At the end of my appointment Dr I introduced me to one of the Obstetricians on the team, who was lovely (and does lots of work on reproductive health in developing countries - something we bonded over). She also talked me through her expectations regarding HbA1C, saying that Dr I is extra keen on very tight control, and that the obstetricians he works with have slightly less stringent expectations, as follows:

  • HbA1C over 10% - don't get pregnant
  • HbA1C less than 8% - okay
  • Aim for HbA1C of 7%

She also told me a little more about the risks of complications associated with a high HbA1C. Heart complications manifest themselves in about 1-2% of babies born to non-diabetic mothers, which is the same as diabetic mothers with an HbA1C of 7% or less. If the HbA1C is over 8%, this rises to 3-4%, and with an HbA1C of over 10% one in five babies will have heart complications. Scary stuff.

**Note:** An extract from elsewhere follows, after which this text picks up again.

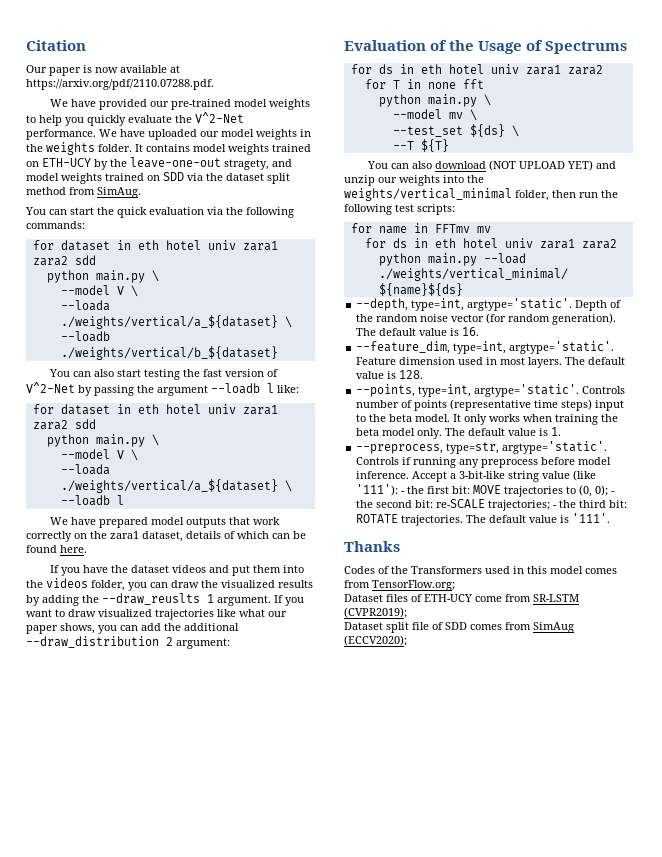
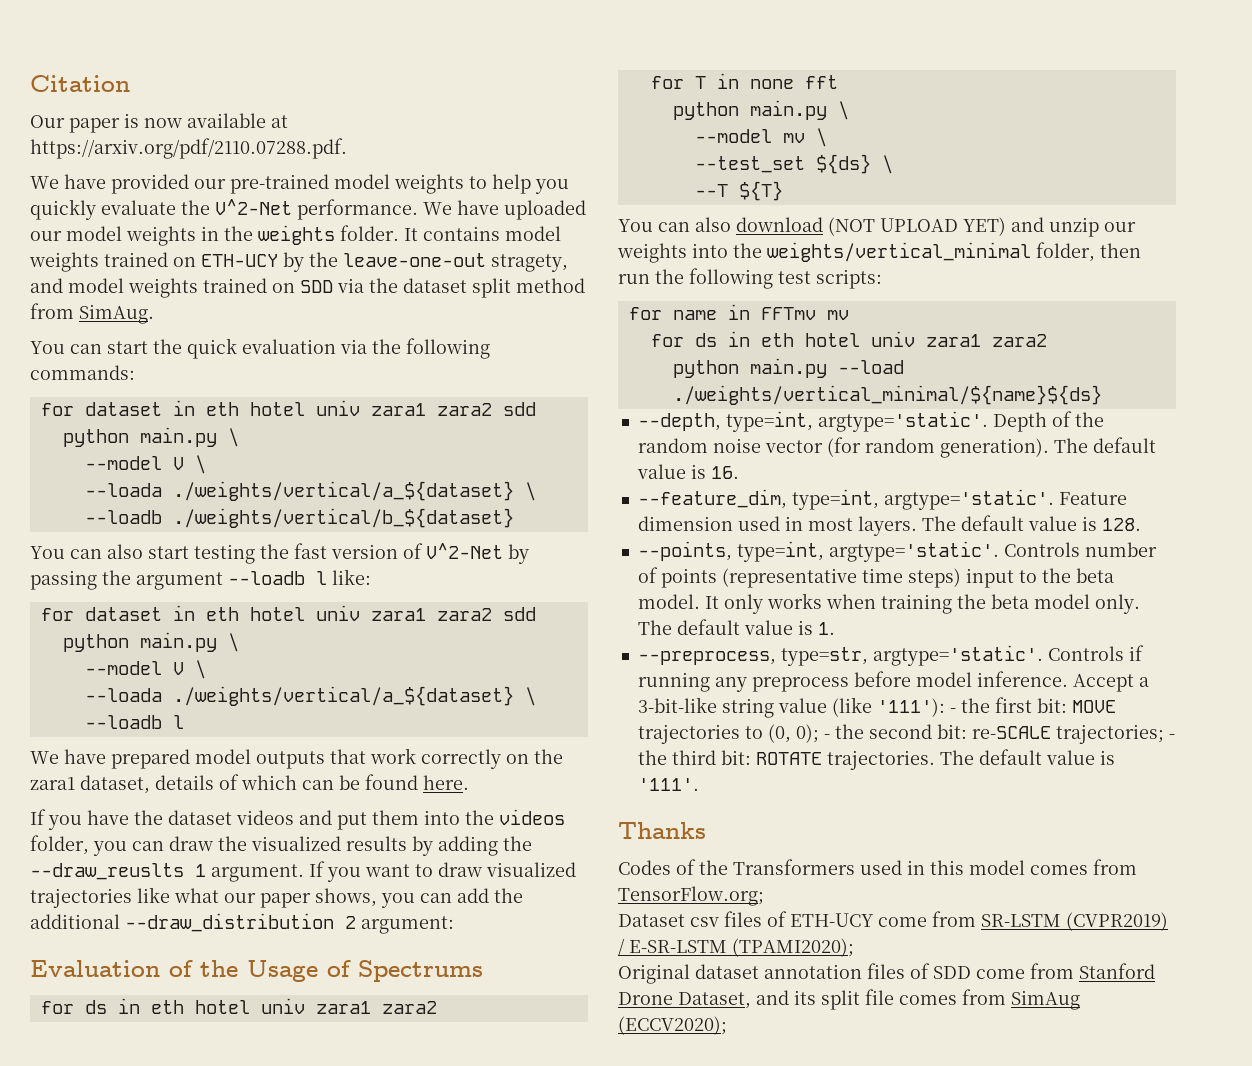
(383, 598) none -> [690,917,719,927] csv
[344,607,407,618] [344,622,467,633] (CVPR2019); // Dataset split file of SDD -> [1066,912,1168,931] [618,938,854,957] [618,963,1155,984] [618,989,894,1010] (CVPR2019) / E-SR-LSTM (TPAMI2020); // Original dataset annotation files of SDD come from Stanford Drone Dataset, and its split file

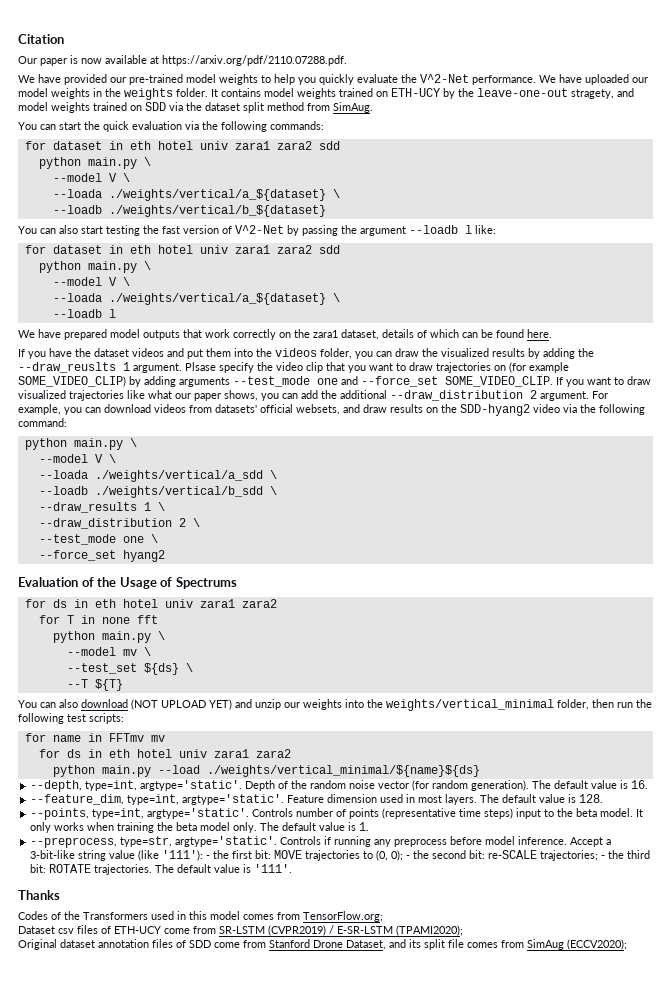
(304, 873) none -> [185,362,569,373] [18,376,553,387] Plsase specify the video clip that you want to draw trajectories on (for example SOME_VIDEO_CLIP) by adding arguments --test_mode one and --force_set SOME_VIDEO_CLIP.
[361,916,454,934] argument: -> [540,391,608,401] [18,404,645,416] [18,418,67,427] [24,438,137,450] [38,454,116,463] [38,470,277,482] [38,486,277,498] [38,502,165,513] [38,518,200,529] [38,534,158,545] [38,550,165,562] argument. For example, you can download videos from datasets' official websets, and draw results on the SDD-hyang2 video via the following command: // python main.py \ // --model V \ // --loada ./weights/vertical/a_sdd \ // --loadb ./weights/vertical/b_sdd \ // --draw_results 1 \ // --draw_distribution 2 \ // --test_mode one \ // --force_set hyang2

Other complications include big babies - especially if blood glucose is high during pregnancy (and this one is a bit terrifying since my lovely husband was a 10lb baby, and my paternal grandfather was something over 14lbs, with a withered arm to show for it). Eeek. Small babies can also result from diabetes, although this is far less common. She finished up with some better news though - reminding me that this diabetes/obstetrics collaboration sees a lot of diabetic ladies, both T1 and T2, and they usually have really good results.

The last stop was for blood tests (for my HbA1C and thyroid function) and a urine sample. The nurse who took my blood was also a fan of Dr Inspiring, confiding that she is also a diabetic and that Dr Inspiring is her consultant and he saw her through a successful pregnancy! By this stage I was on a total high - never have I felt so supported by a diabetes clinic, and it's a HUUUUUGE motivation to achieve. I left the clinic with a plan, a spring in my step, a head full of determination, and an appointment to come back in five weeks' time.